A comparison of different clustering approaches for high-dimensional presence-absence data
Gabriele d'Angella, Christian Hennig

TL;DR
This paper compares various clustering methods for high-dimensional presence-absence data, evaluating their performance through extensive simulations based on species distribution models.
Contribution
It provides a comprehensive comparison of latent class, hierarchical, and multidimensional scaling clustering approaches for presence-absence data.
Findings
Latent class clustering performs well with certain data structures.
Distance-based methods are computationally efficient.

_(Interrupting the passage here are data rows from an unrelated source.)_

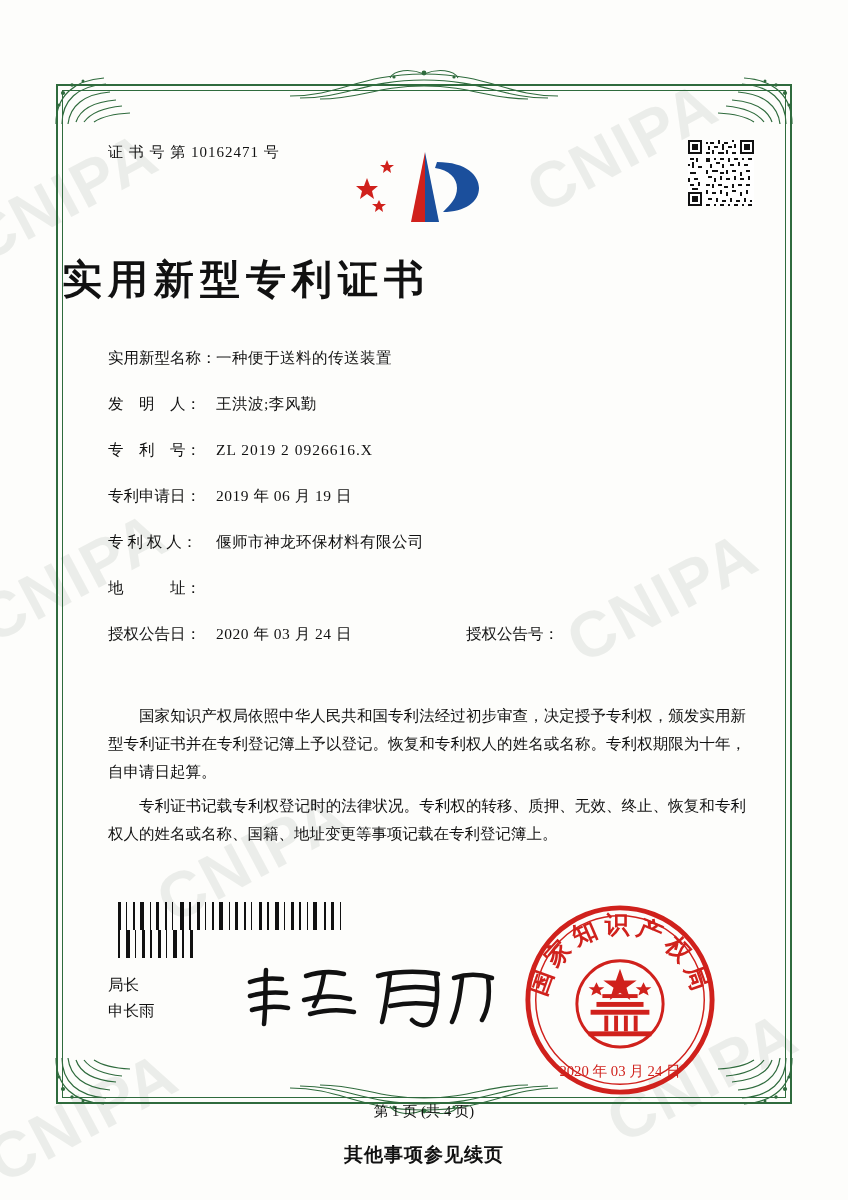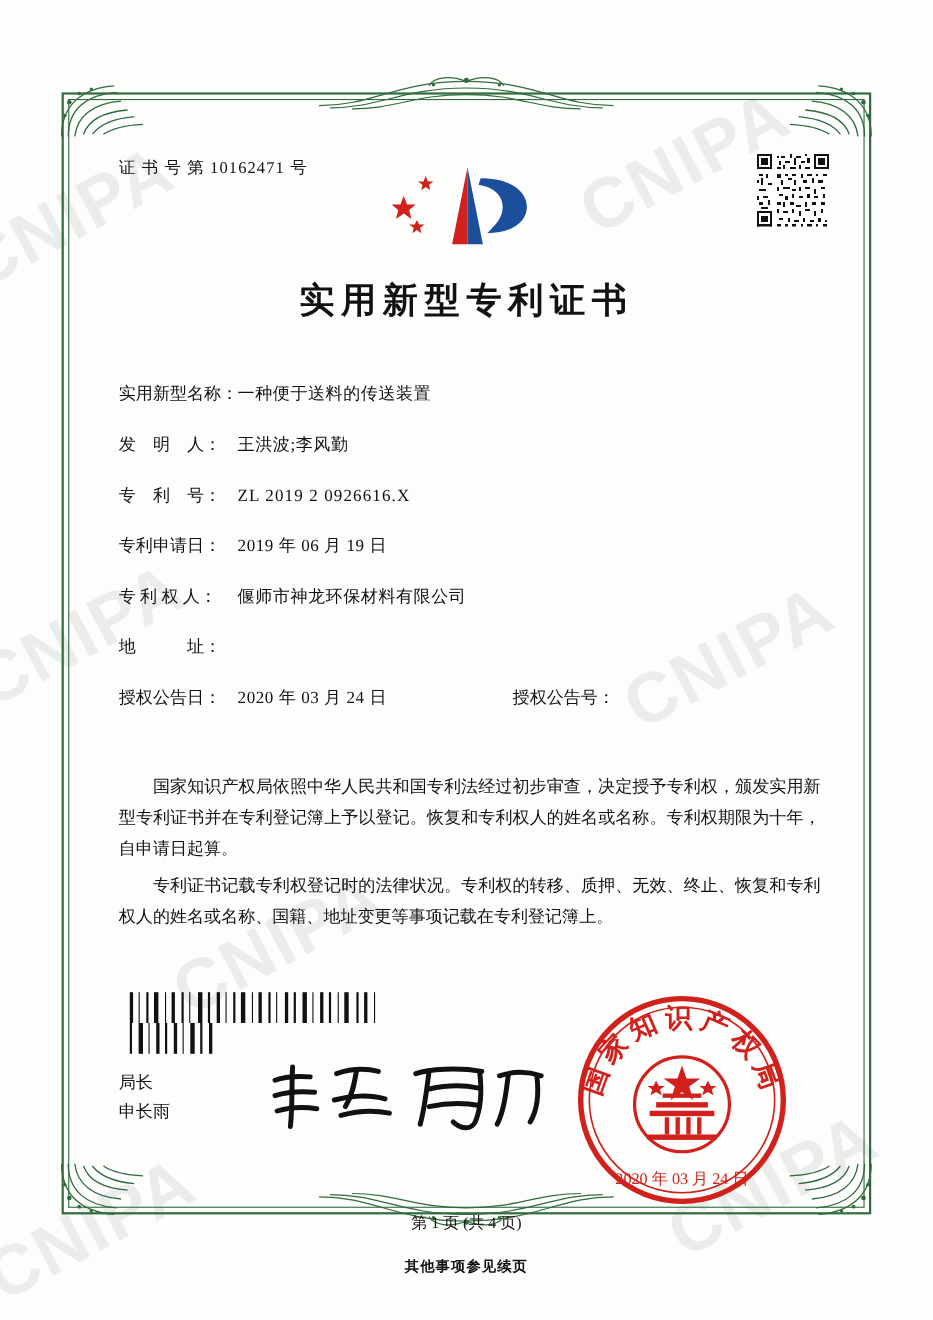--- a/index.html
+++ b/index.html
@@ -125,8 +125,7 @@
     left: 0;
     right: 0;
     top: 162px;
-    text-align: center;
-    font-size: 32px;
+    font-size: 40px;
     font-weight: bold;
     letter-spacing: 6px;
     color: #111;

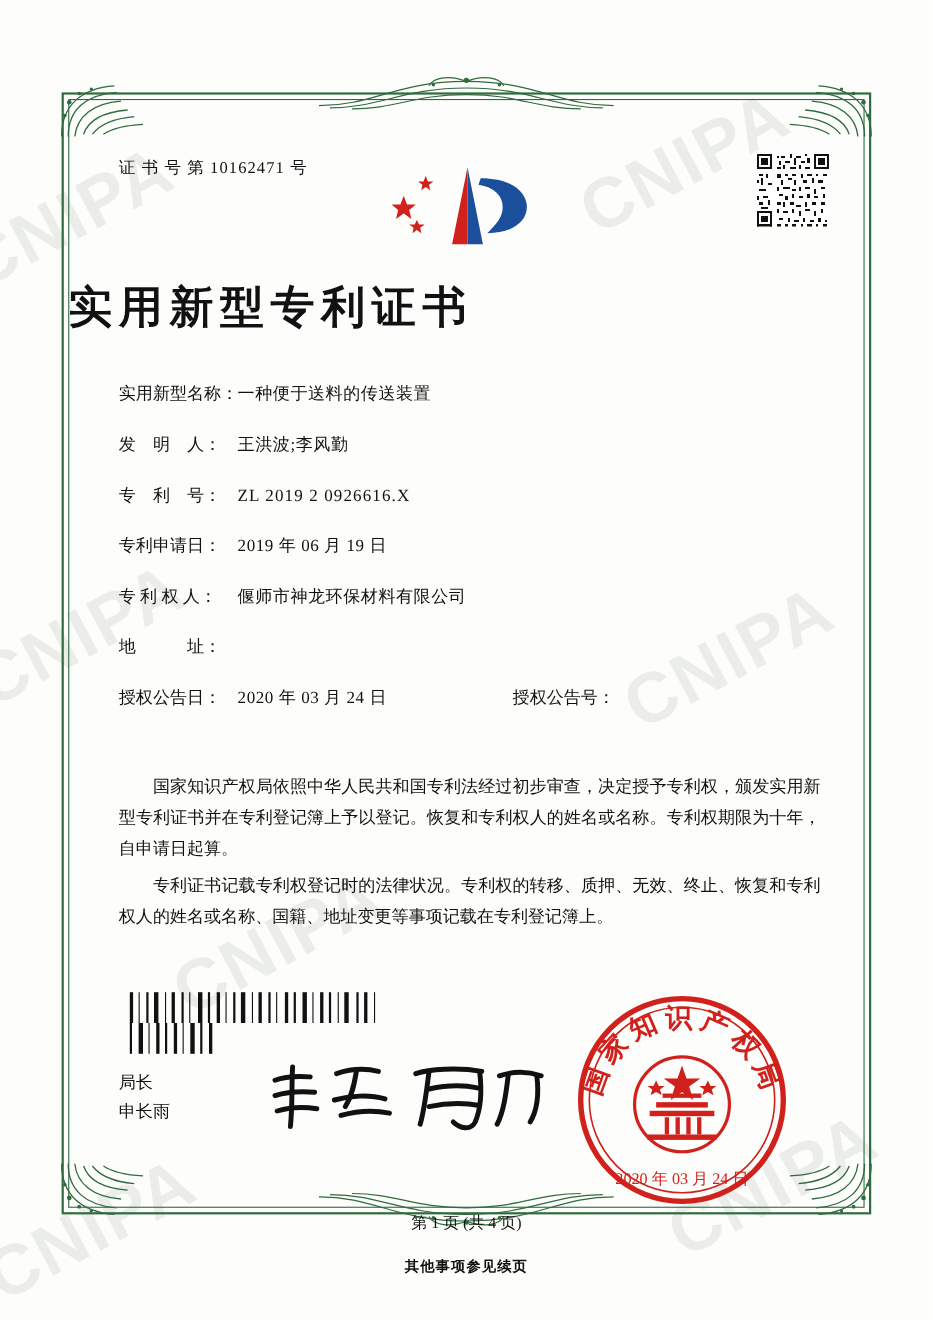--- a/index.html
+++ b/index.html
@@ -231,7 +231,7 @@
     right: 0;
     top: 1142px;
     text-align: center;
-    font-size: 13px;
+    font-size: 19px;
     font-weight: bold;
     color: #111;
     letter-spacing: 1px;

Multidimensional scaling approaches offer a useful alternative.
Abstract
Presence-absence data is defined by vectors or matrices of zeroes and ones, where the ones usually indicate a "presence" in a certain place. Presence-absence data occur for example when investigating geographical species distributions, genetic information, or the occurrence of certain terms in texts. There are many applications for clustering such data; one example is to find so-called biotic elements, i.e., groups of species that tend to occur together geographically. Presence-absence data can be clustered in various ways, namely using a latent class mixture approach with local independence, distance-based hierarchical clustering with the Jaccard distance, or also using clustering methods for continuous data on a multidimensional scaling representation of the distances. These methods are conceptually very different and can therefore not easily be compared theoretically. We compare…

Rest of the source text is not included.